» **Your objective**
Show every line of the data that contains the string "weight".

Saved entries
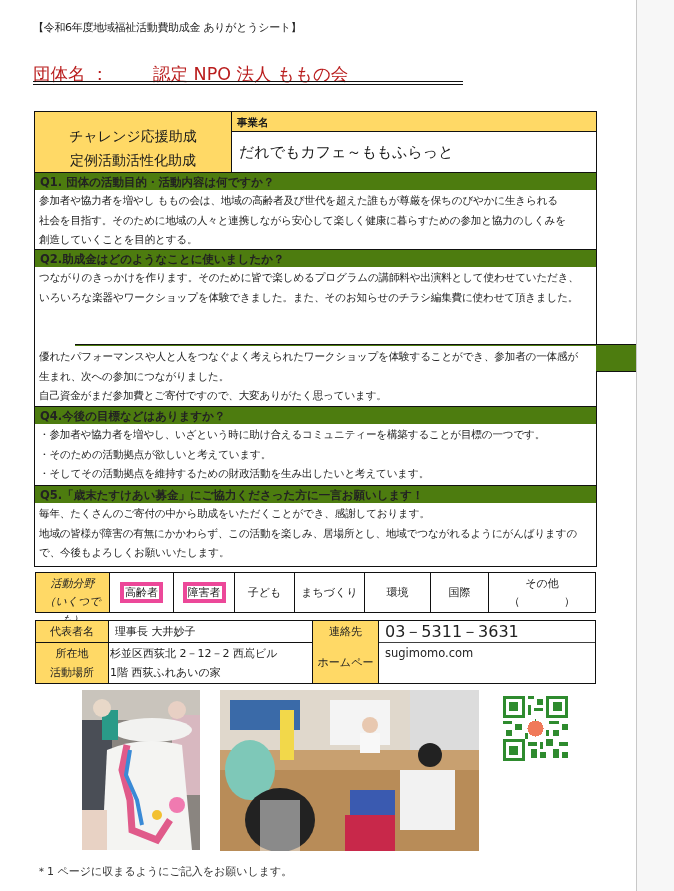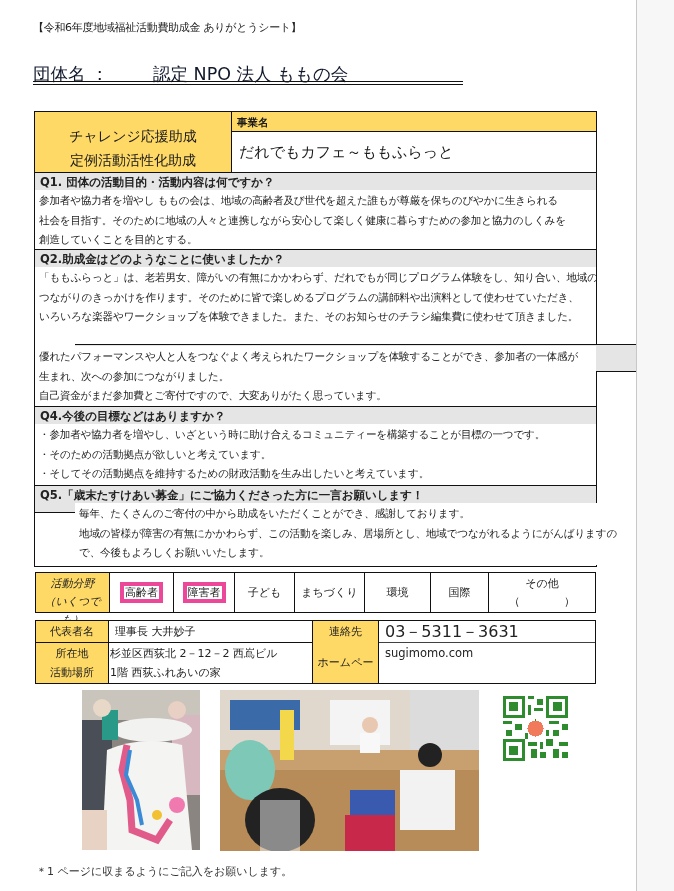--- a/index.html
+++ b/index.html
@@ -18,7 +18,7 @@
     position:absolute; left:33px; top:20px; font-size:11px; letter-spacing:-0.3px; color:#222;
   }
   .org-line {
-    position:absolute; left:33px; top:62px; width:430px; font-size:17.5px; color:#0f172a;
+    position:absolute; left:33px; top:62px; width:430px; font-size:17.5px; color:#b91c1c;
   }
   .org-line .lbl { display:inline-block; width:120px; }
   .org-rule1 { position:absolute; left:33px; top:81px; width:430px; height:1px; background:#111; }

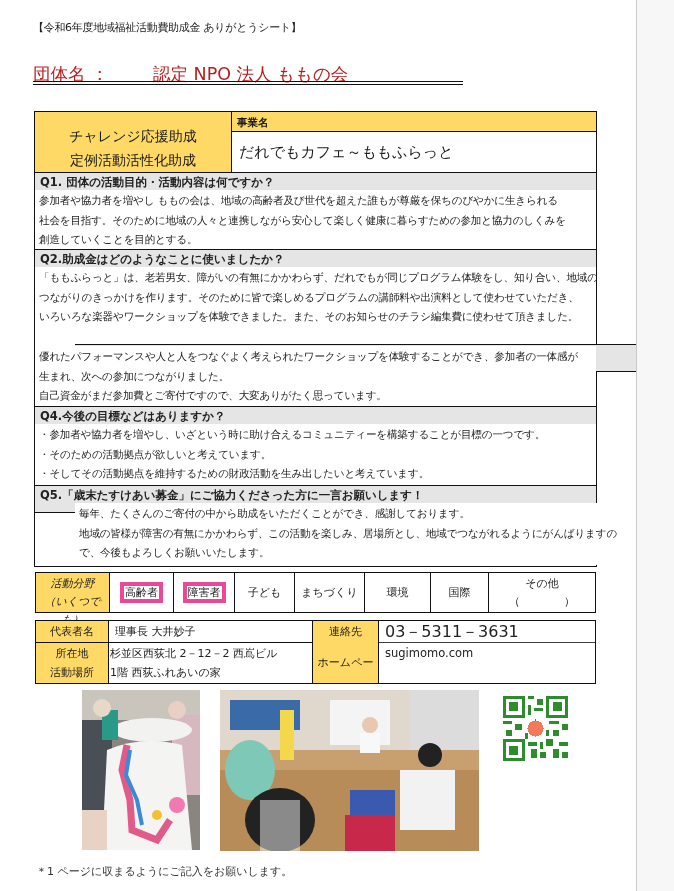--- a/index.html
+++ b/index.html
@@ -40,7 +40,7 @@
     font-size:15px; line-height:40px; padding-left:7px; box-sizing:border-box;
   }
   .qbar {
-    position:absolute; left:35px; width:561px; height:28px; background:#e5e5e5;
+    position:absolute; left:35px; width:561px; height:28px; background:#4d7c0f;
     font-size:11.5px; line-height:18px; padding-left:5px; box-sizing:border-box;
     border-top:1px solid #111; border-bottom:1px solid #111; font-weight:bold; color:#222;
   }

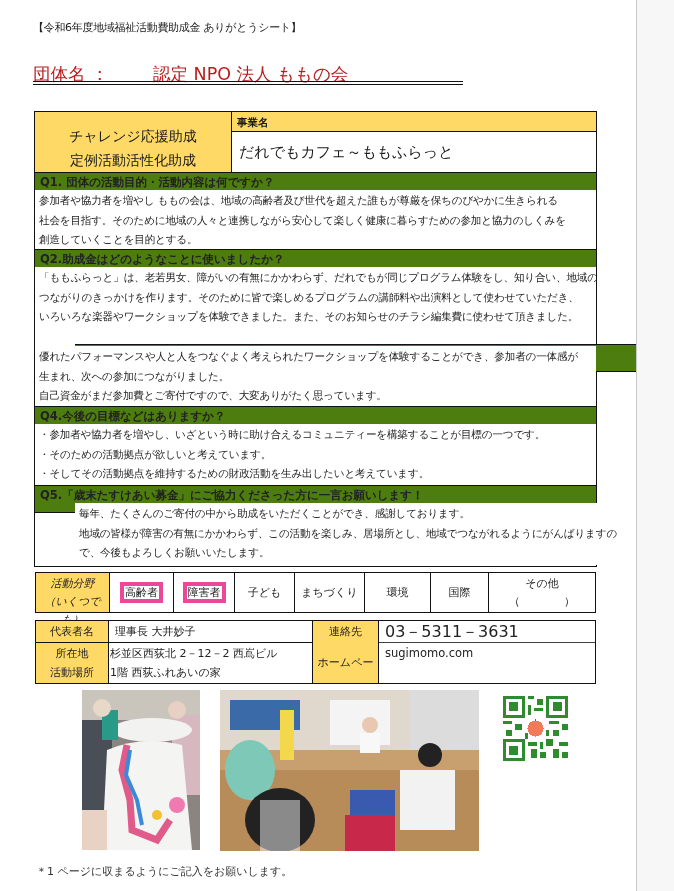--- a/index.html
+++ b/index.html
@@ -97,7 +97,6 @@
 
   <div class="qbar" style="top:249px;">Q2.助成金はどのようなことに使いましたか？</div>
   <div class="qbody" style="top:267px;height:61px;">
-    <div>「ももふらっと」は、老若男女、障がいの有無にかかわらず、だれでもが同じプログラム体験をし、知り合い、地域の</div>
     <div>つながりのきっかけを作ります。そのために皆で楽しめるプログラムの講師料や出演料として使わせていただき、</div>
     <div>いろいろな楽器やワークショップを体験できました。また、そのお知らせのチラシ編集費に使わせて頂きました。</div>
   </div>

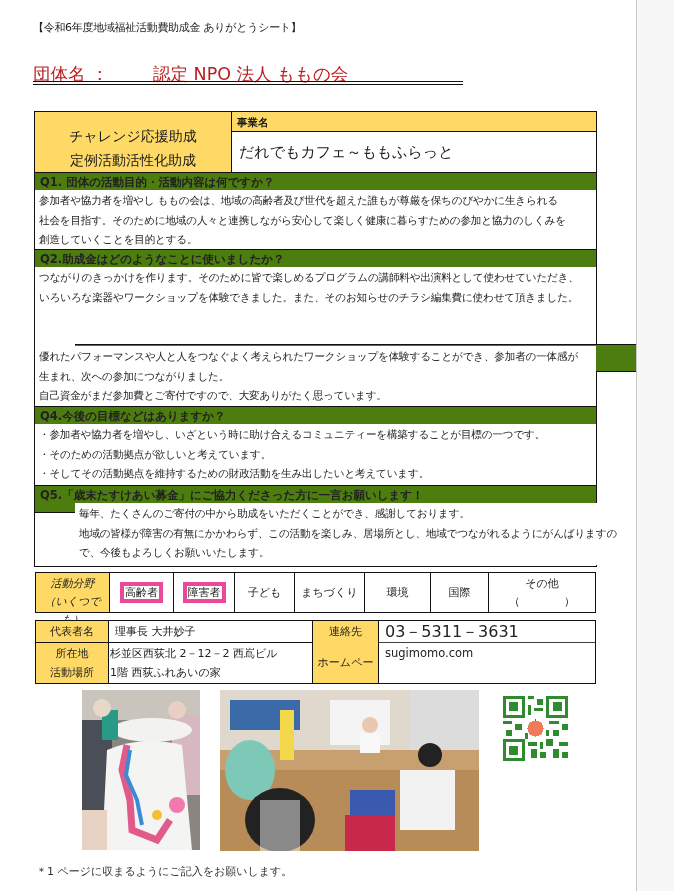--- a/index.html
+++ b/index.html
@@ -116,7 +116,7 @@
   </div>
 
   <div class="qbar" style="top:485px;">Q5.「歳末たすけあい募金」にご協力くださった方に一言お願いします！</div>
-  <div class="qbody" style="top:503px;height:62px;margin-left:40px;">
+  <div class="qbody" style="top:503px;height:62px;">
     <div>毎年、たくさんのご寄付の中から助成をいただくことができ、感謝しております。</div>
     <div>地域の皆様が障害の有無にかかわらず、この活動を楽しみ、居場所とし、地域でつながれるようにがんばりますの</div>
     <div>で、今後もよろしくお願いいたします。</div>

--

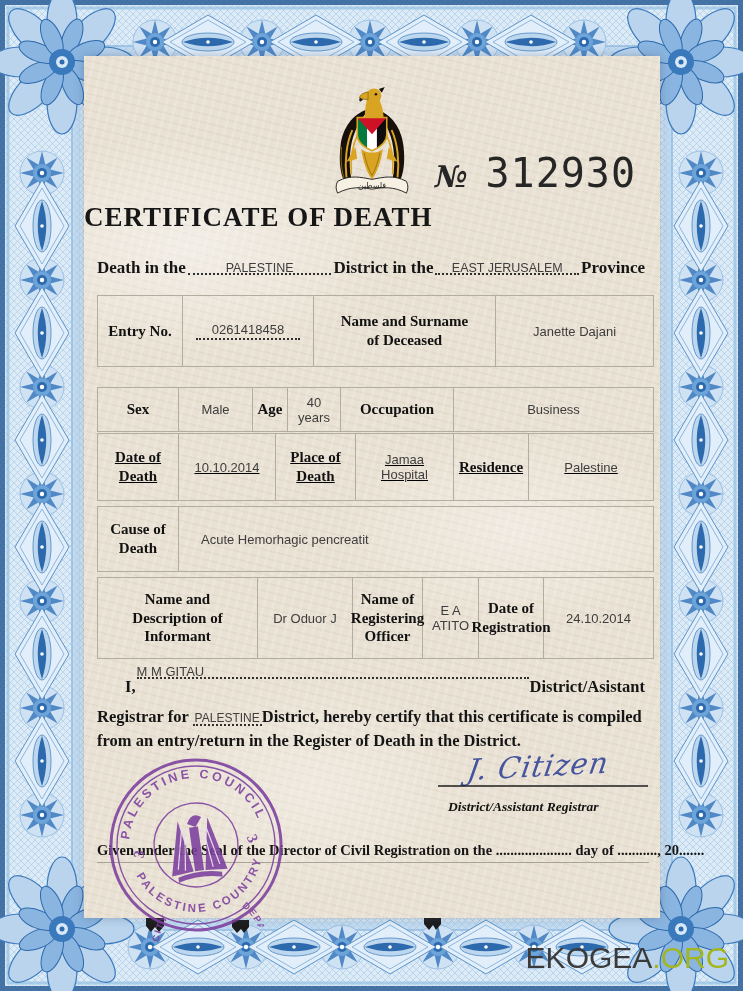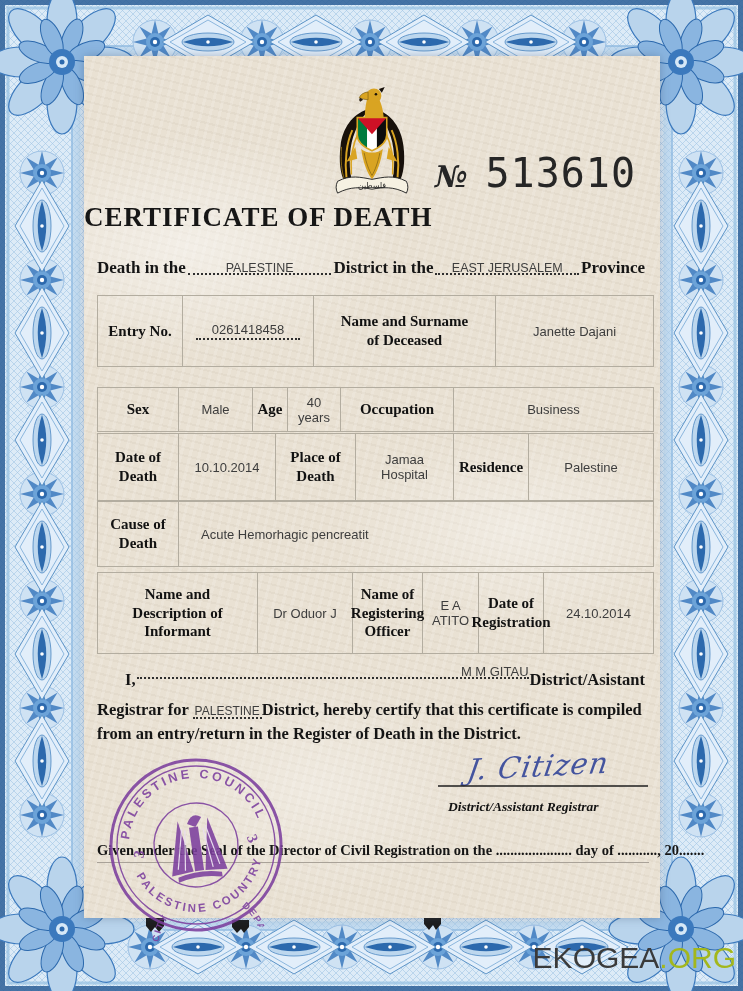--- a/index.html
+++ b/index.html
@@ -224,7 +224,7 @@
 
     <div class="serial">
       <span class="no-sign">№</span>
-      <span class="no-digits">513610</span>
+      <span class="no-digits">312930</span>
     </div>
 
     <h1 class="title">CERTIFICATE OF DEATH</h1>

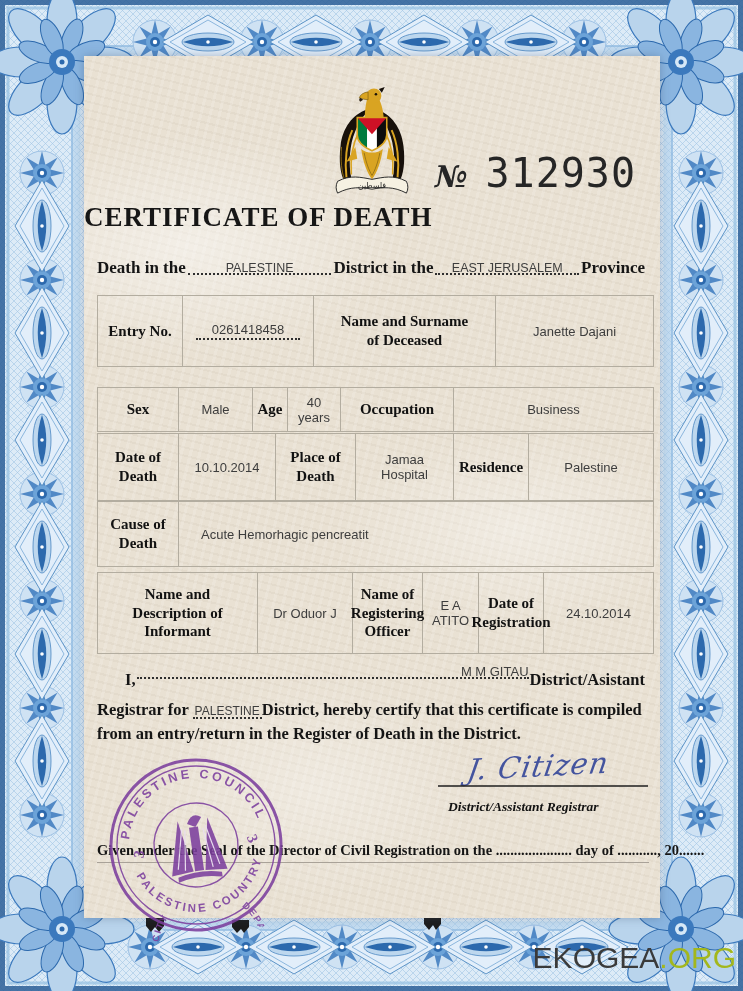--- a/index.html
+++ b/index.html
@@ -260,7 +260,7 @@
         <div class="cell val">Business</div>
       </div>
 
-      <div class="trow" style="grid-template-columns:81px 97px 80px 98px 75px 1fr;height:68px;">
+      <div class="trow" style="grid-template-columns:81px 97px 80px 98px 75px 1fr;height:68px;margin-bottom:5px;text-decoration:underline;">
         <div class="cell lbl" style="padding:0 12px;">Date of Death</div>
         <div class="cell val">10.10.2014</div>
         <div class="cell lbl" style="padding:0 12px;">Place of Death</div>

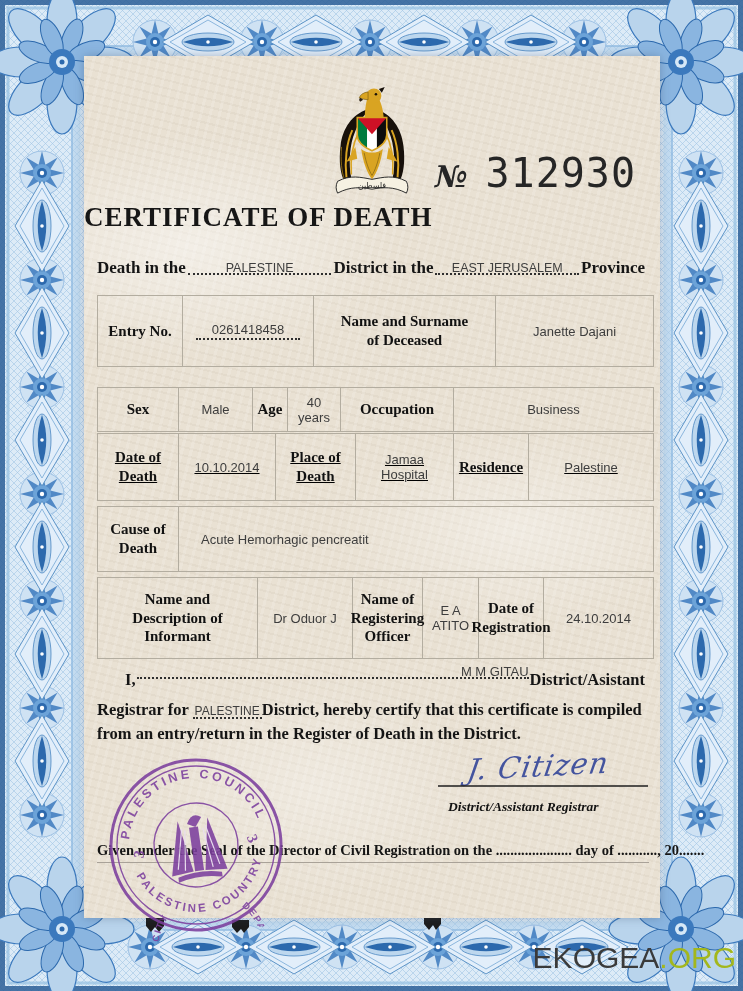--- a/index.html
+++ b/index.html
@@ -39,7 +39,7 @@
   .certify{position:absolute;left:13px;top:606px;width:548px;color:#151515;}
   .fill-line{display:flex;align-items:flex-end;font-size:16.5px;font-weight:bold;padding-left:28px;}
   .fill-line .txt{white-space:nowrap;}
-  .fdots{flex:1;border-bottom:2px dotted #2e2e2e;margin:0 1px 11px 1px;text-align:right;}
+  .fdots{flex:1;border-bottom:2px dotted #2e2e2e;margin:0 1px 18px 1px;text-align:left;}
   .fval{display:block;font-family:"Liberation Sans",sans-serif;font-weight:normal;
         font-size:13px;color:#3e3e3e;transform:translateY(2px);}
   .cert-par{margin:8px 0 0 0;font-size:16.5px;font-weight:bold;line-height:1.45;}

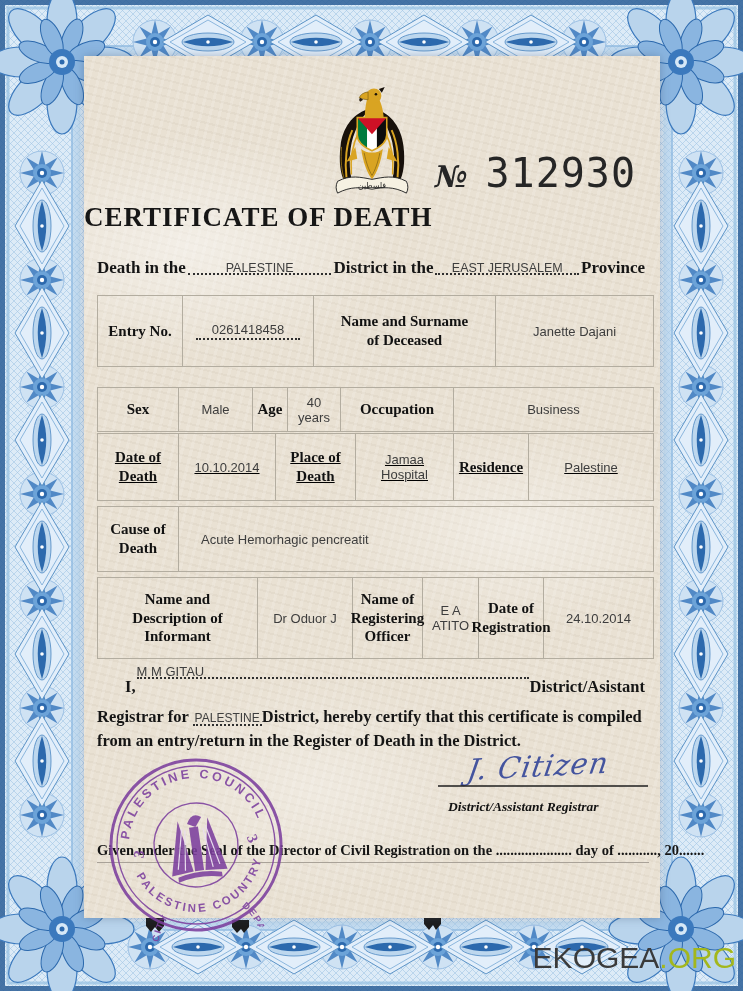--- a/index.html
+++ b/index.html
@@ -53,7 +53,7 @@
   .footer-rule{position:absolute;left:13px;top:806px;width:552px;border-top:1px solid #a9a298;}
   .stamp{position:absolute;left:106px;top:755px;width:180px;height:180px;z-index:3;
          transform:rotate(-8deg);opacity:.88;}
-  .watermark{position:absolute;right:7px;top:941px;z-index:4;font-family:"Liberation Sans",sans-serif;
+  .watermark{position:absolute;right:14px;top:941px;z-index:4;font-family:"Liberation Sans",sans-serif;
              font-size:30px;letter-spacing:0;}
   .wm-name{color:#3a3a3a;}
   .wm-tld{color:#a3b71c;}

» **Answer to this problem**
     border-top:1px solid #111; border-bottom:1px solid #111; font-weight:bold; color:#222;
   .fill-line{display:flex;align-items:flex-end;font-size:16.5px;font-weight:bold;padding-left:28px;}
   .fval{display:block;font-family:"Liberation Sans",sans-serif;font-weight:normal;
   .cert-par{margin:8px 0 0 0;font-size:16.5px;font-weight:bold;line-height:1.45;}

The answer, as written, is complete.